# Task description:
Should the word "sumgrid" occur in a line of the records, copy that line.

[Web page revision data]
%%

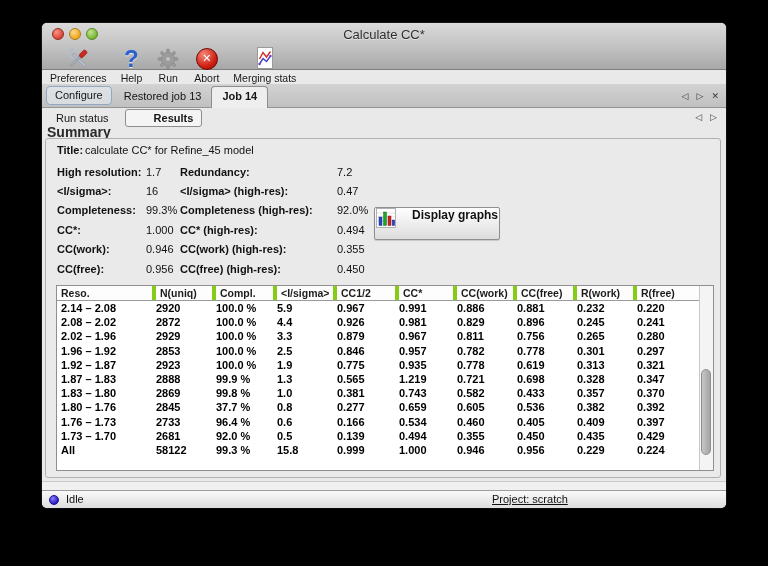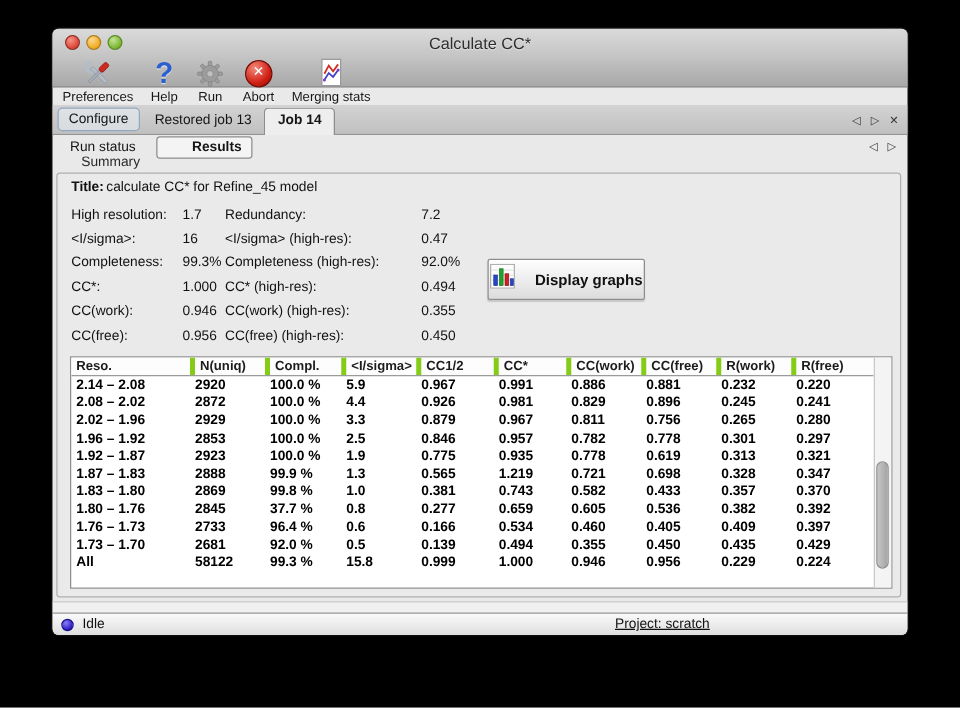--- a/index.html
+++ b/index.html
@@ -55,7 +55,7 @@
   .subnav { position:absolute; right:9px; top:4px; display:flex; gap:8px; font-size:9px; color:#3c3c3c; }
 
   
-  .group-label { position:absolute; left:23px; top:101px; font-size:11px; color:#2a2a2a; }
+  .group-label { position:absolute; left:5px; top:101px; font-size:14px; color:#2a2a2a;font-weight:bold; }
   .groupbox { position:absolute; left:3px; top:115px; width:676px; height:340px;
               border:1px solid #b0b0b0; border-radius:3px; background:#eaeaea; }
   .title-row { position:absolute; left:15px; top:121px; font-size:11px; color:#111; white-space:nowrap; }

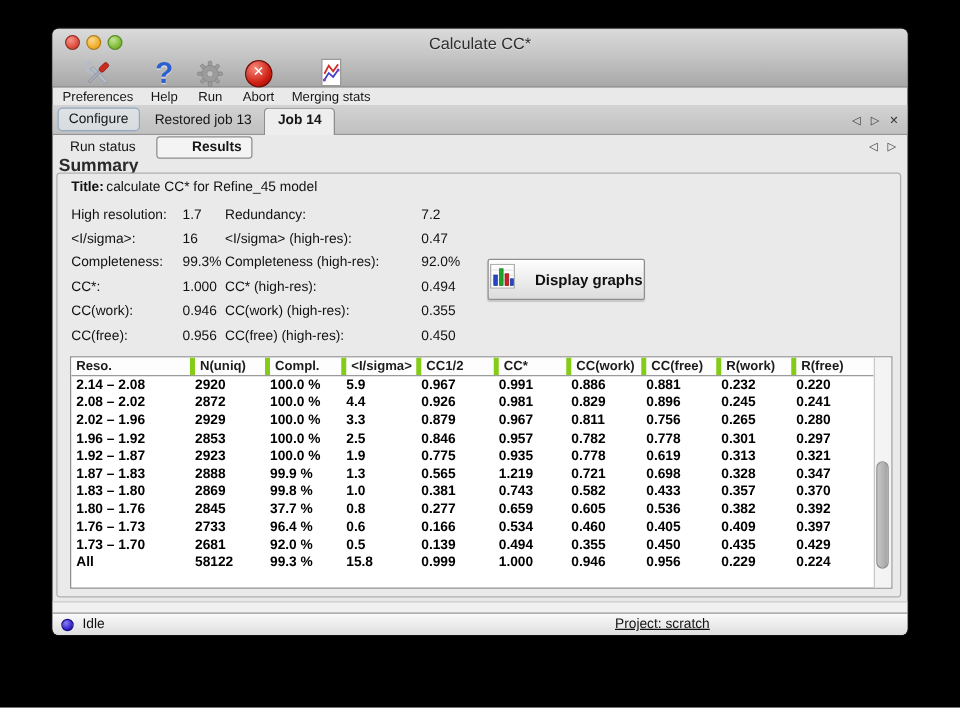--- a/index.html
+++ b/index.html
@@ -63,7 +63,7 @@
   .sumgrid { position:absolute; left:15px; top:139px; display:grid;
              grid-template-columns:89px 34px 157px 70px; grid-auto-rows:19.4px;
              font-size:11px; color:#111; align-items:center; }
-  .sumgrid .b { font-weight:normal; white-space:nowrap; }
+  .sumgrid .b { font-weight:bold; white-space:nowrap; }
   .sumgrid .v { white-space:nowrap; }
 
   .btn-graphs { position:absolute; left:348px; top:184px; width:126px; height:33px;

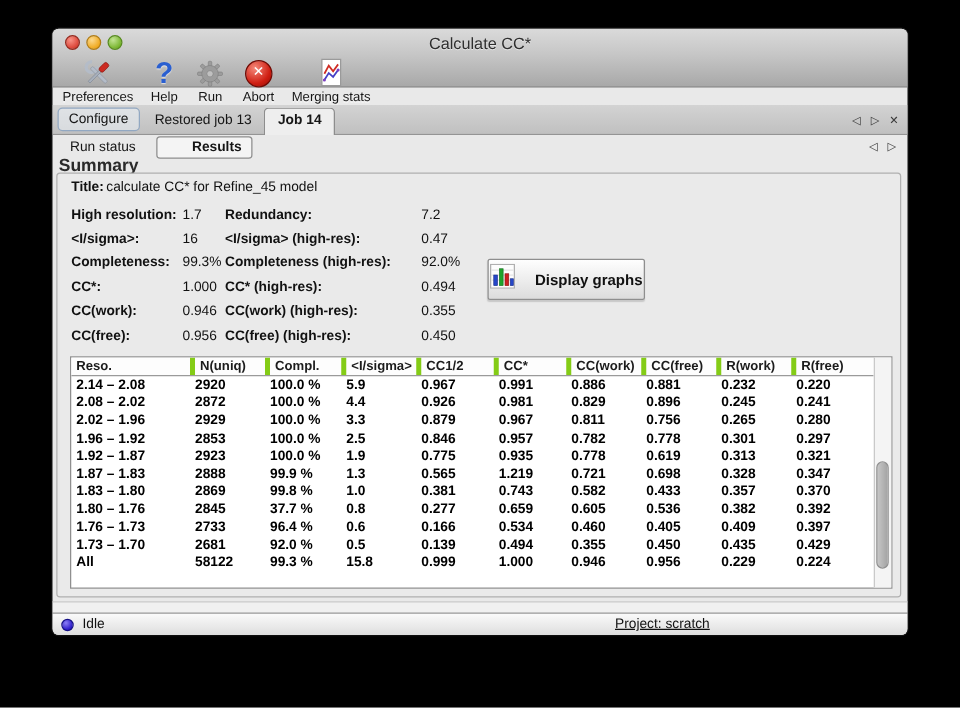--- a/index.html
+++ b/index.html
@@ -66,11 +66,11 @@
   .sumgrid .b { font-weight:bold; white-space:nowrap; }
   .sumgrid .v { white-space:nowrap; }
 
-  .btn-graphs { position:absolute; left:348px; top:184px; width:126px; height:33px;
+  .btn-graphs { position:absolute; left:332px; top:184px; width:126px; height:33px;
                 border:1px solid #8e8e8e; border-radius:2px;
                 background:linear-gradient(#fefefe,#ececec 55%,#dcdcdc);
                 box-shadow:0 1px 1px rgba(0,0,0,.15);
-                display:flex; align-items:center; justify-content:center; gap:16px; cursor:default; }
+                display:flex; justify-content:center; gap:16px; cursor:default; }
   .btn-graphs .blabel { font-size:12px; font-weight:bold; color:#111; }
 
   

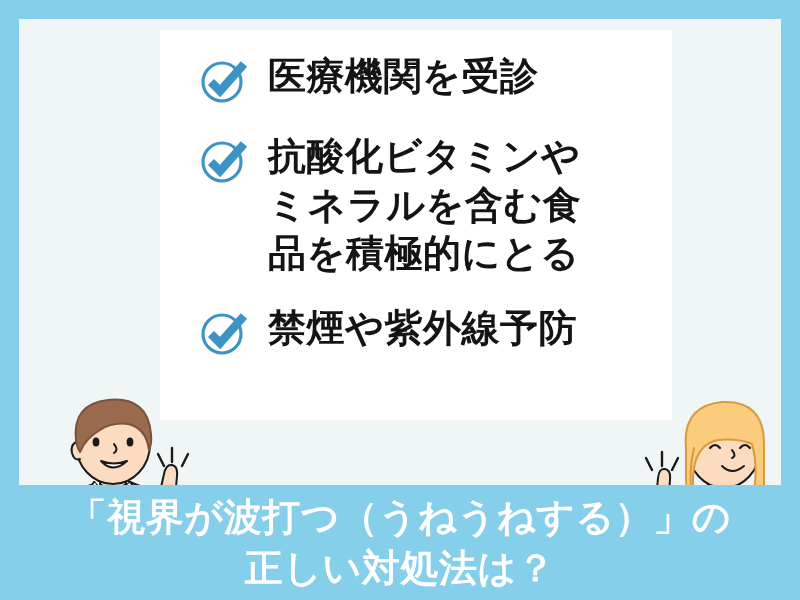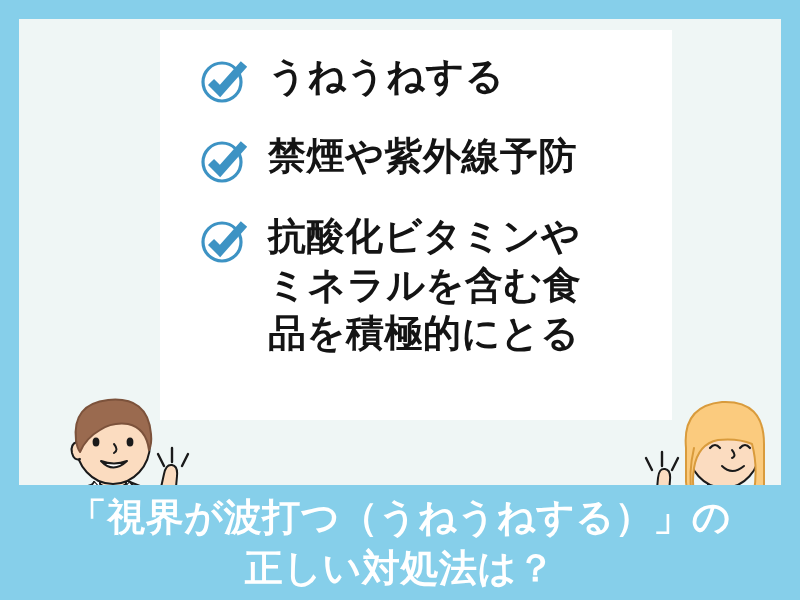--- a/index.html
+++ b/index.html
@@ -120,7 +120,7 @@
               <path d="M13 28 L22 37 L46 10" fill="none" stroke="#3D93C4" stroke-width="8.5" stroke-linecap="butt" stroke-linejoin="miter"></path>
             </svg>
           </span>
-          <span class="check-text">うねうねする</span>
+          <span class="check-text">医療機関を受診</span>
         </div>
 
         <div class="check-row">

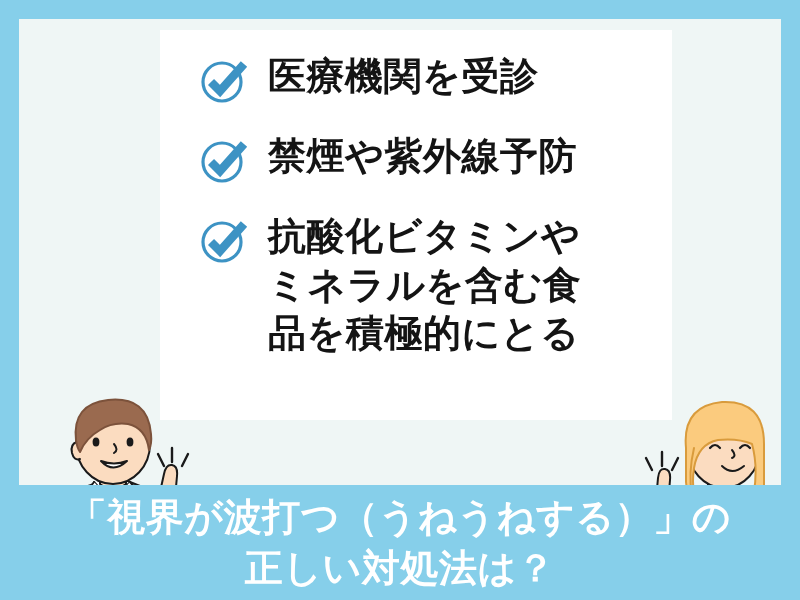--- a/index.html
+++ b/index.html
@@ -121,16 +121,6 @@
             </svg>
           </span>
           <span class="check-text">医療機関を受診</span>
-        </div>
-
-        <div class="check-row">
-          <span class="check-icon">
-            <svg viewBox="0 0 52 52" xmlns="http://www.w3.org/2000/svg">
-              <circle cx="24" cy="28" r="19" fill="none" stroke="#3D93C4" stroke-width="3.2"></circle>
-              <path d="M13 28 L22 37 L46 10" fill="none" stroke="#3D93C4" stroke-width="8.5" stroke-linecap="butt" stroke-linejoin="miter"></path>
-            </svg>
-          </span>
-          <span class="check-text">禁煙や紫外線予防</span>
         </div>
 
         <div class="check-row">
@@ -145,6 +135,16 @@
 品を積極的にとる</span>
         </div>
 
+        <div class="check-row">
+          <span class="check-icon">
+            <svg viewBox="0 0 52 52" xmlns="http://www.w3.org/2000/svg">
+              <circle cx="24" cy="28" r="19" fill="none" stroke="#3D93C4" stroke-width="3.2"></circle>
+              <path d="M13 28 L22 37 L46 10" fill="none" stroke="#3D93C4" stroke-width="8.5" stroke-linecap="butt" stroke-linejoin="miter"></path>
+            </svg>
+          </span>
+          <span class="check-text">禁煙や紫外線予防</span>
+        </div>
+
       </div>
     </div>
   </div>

%%

# Output for this task:
   .sumgrid { position:absolute; left:15px; top:139px; display:grid;
-  .sumgrid .b { font-weight:normal; white-space:nowrap; }
+  .sumgrid .b { font-weight:bold; white-space:nowrap; }
   .sumgrid .v { white-space:nowrap; }
   .sumgrid .b { font-weight:bold; white-space:nowrap; }
   .sumgrid .v { white-space:nowrap; }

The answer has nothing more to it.